■ **HOW TO COMPLETE THIS TASK**
Taking the line that contains "Lifting harness f.outboard" as the first and the final line of the records as the last, write out every line between them exactly, ends included, and nothing else.

↓↓↓

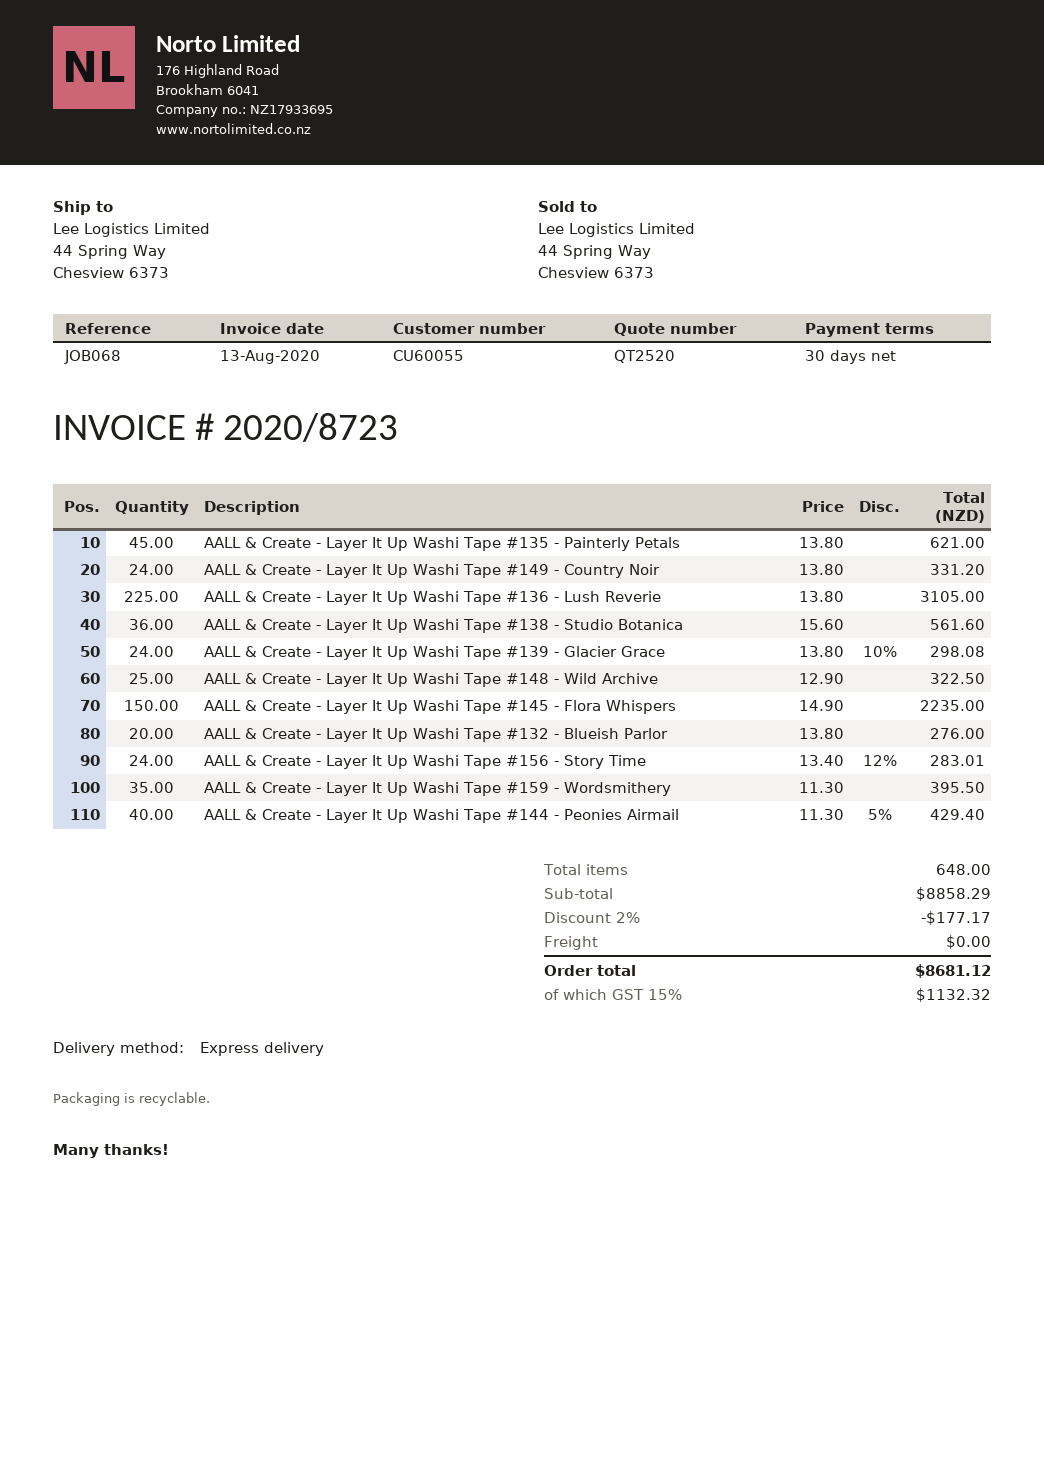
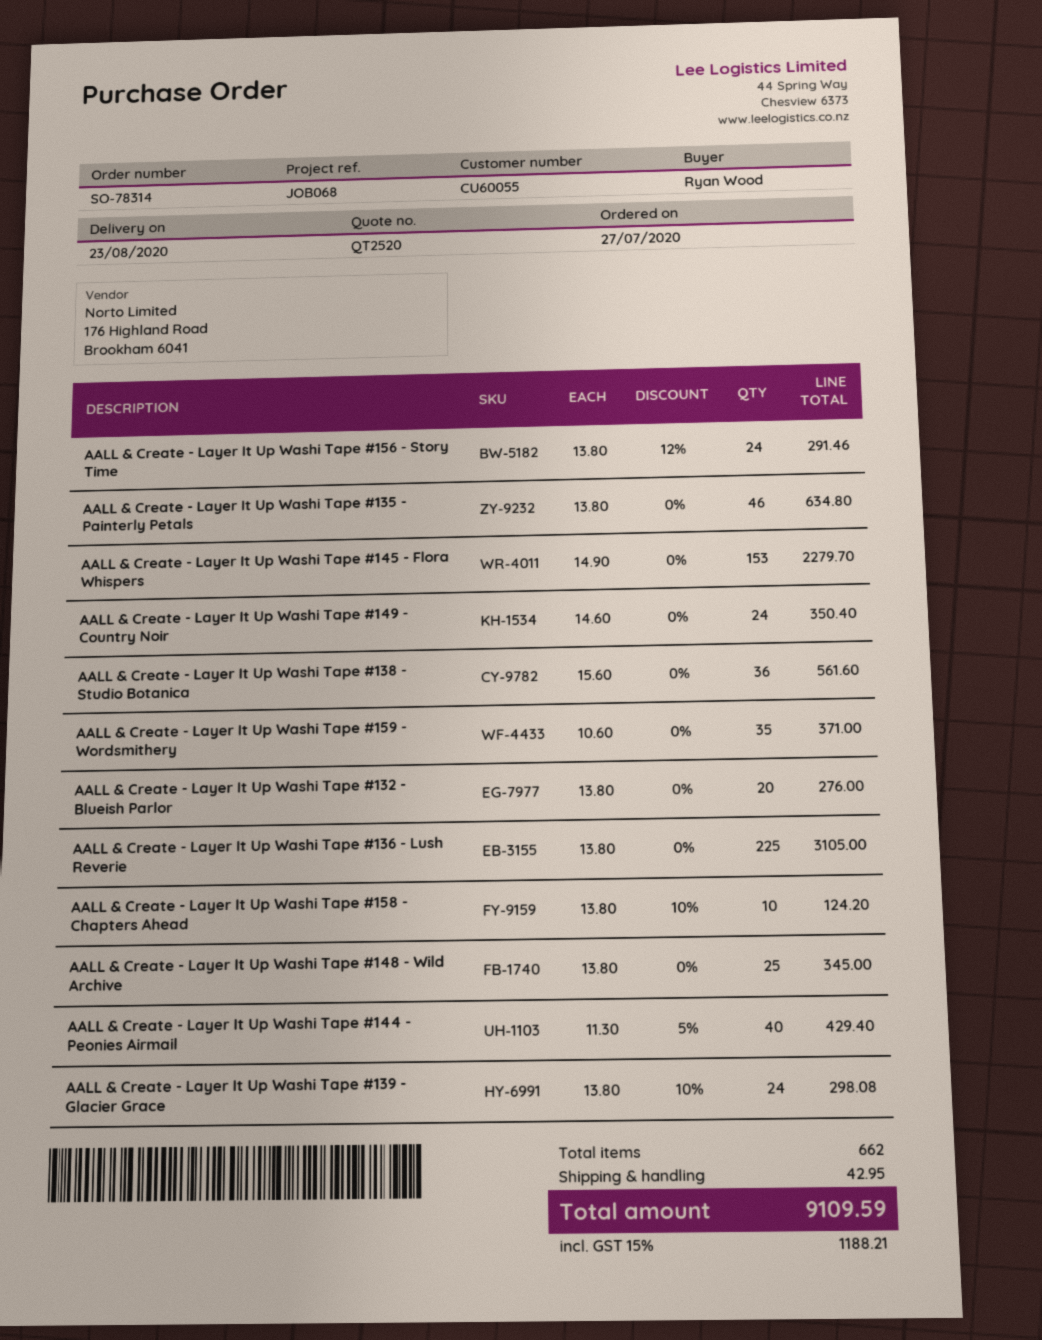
AALL & Create - Layer It Up Washi Tape #135 - Painterly Petals: 45 x 13.80 = 621.00 -> 46 x 13.80 = 634.80
AALL & Create - Layer It Up Washi Tape #149 - Country Noir: 24 x 13.80 = 331.20 -> 24 x 14.60 = 350.40
AALL & Create - Layer It Up Washi Tape #148 - Wild Archive: 25 x 12.90 = 322.50 -> 25 x 13.80 = 345.00
AALL & Create - Layer It Up Washi Tape #145 - Flora Whispers: 150 x 14.90 = 2235.00 -> 153 x 14.90 = 2279.70
AALL & Create - Layer It Up Washi Tape #156 - Story Time: 24 x 13.40 - 12% = 283.01 -> 24 x 13.80 - 12% = 291.46
AALL & Create - Layer It Up Washi Tape #159 - Wordsmithery: 35 x 11.30 = 395.50 -> 35 x 10.60 = 371.00
AALL & Create - Layer It Up Washi Tape #158 - Chapters Ahead: none -> 10 x 13.80 - 10% = 124.20
total quantity: 648 -> 662
discount: 2% = 177.17 -> none
shipping: 0.00 -> 42.95
tax: 15% = 1132.32 -> 15% = 1188.21
total: 8681.12 -> 9109.59

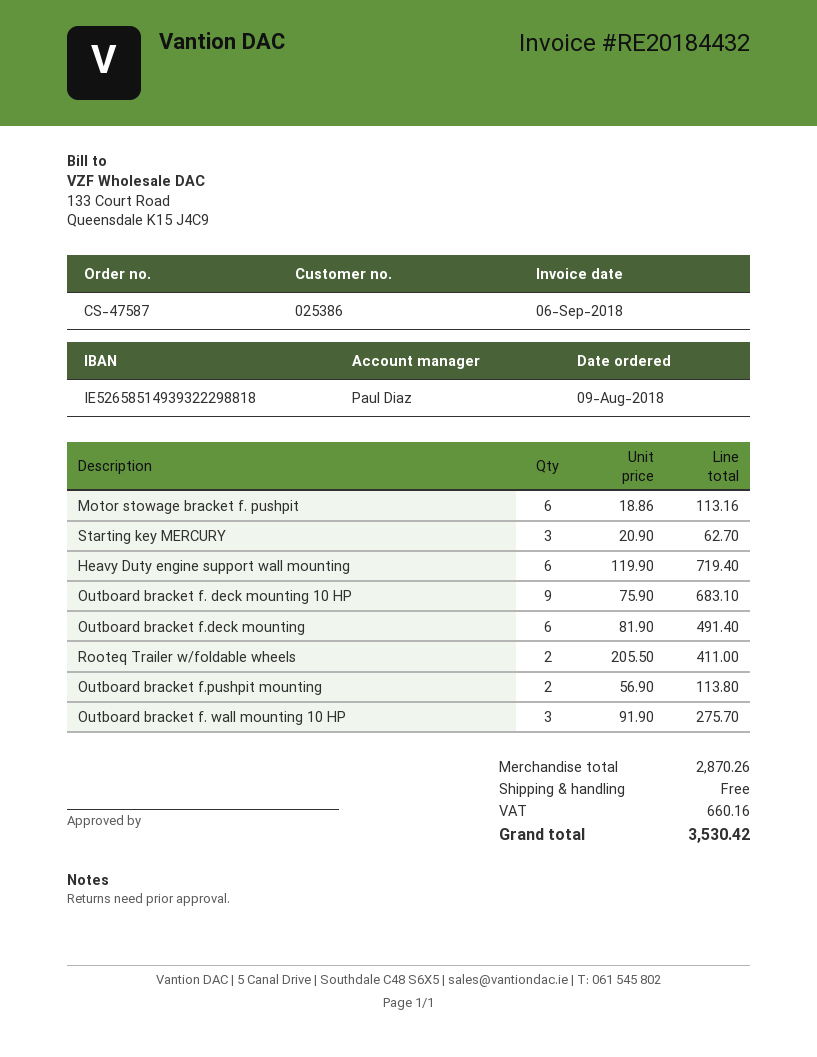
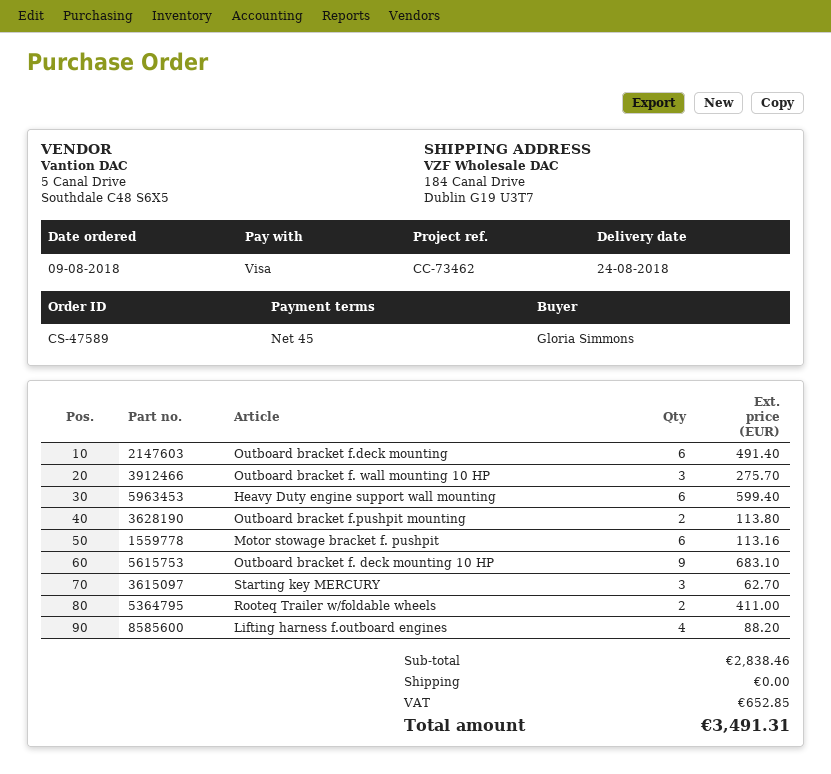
order number: CS-47587 -> CS-47589
Heavy Duty engine support wall mounting: 6 for 719.40 -> 6 for 599.40
Lifting harness f.outboard engines: none -> 4 for 88.20
subtotal: 2870.26 -> 2838.46
tax: 660.16 -> 652.85
total: 3530.42 -> 3491.31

↑↑↑

■ **WRITTEN ANSWER**
Lifting harness f.outboard engines: none -> 4 for 88.20
subtotal: 2870.26 -> 2838.46
tax: 660.16 -> 652.85
total: 3530.42 -> 3491.31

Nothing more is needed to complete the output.